⟨

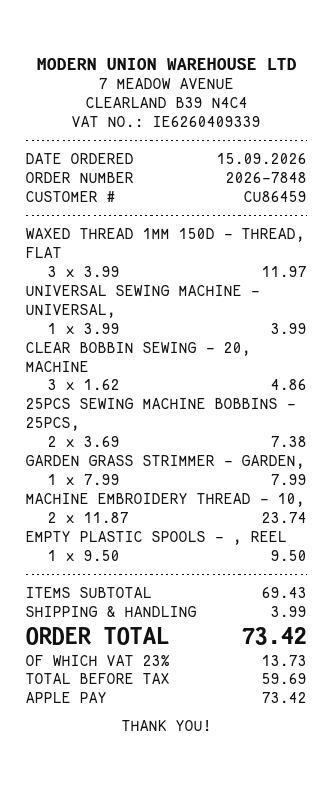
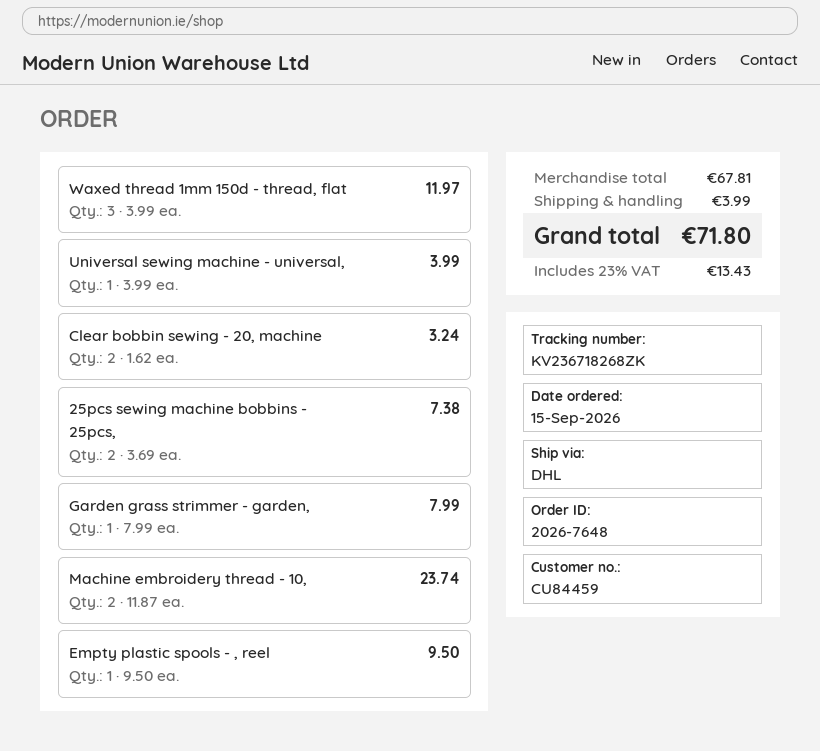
order number: 2026-7848 -> 2026-7648
customer number: CU86459 -> CU84459
CLEAR BOBBIN SEWING - 20, MACHINE: 3 x 1.62 = 4.86 -> 2 x 1.62 = 3.24
subtotal: 69.43 -> 67.81
tax: 23% = 13.73 -> 23% = 13.43
total: 73.42 -> 71.80

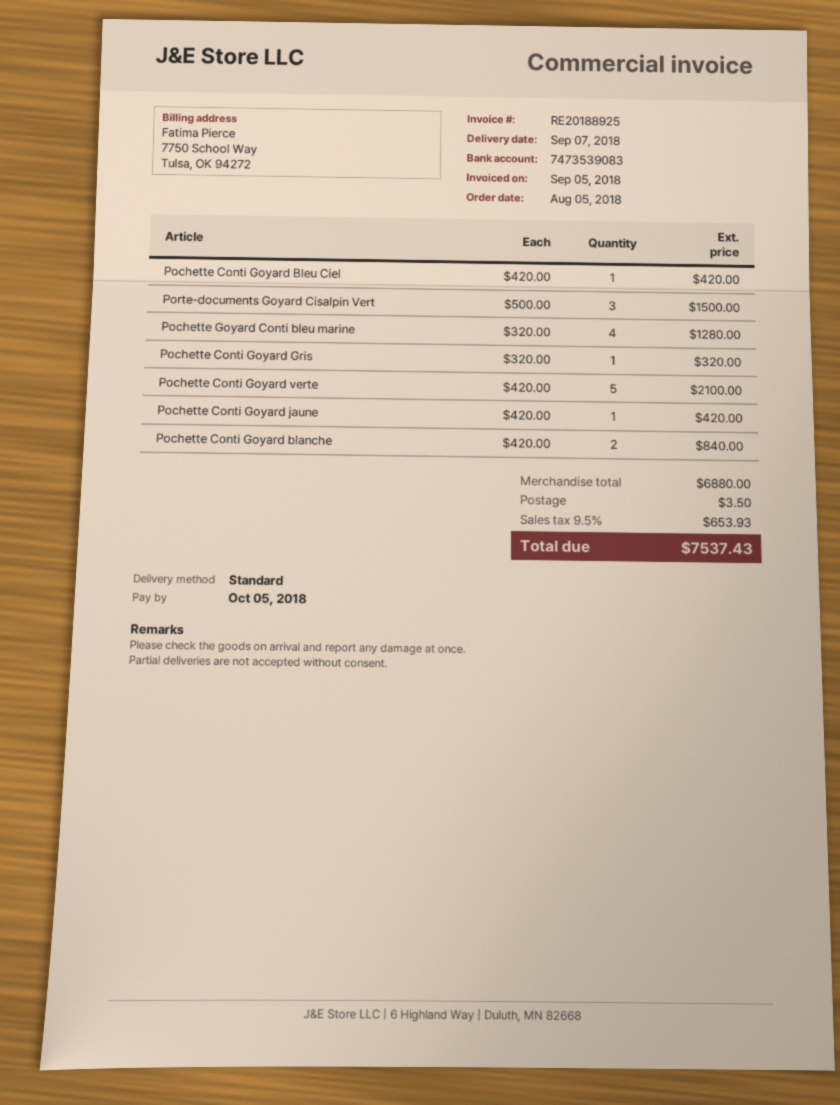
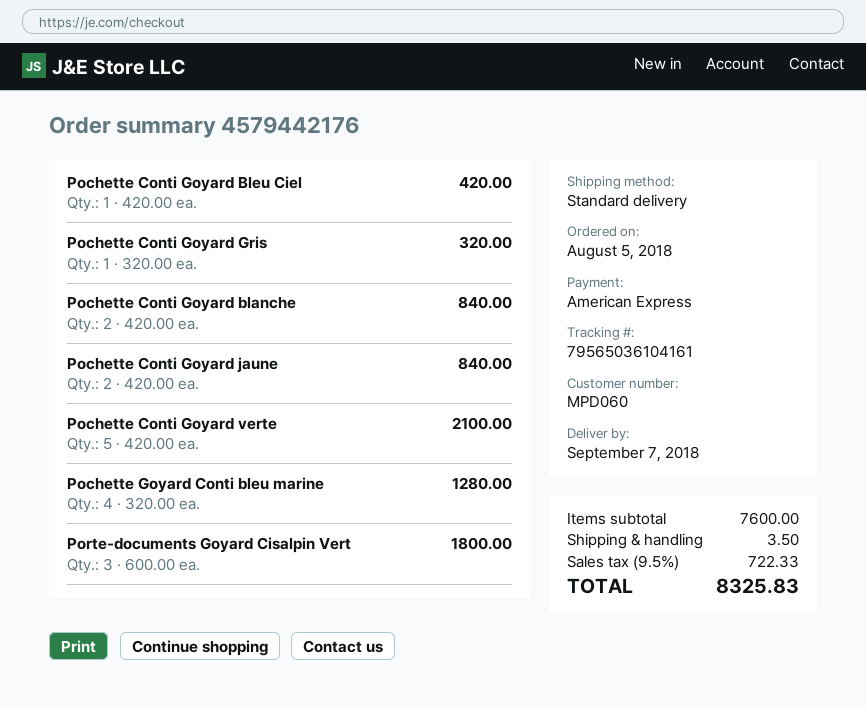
Porte-documents Goyard Cisalpin Vert: 3 x 500.00 = 1500.00 -> 3 x 600.00 = 1800.00
Pochette Conti Goyard jaune: 1 x 420.00 = 420.00 -> 2 x 420.00 = 840.00
subtotal: 6880.00 -> 7600.00
tax: 9.5% = 653.93 -> 9.5% = 722.33
total: 7537.43 -> 8325.83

⟩

- Prompt:
Filter the entries above down to the lines that contain the word "subtotal".

- Exercise response:
subtotal: 69.43 -> 67.81
subtotal: 6880.00 -> 7600.00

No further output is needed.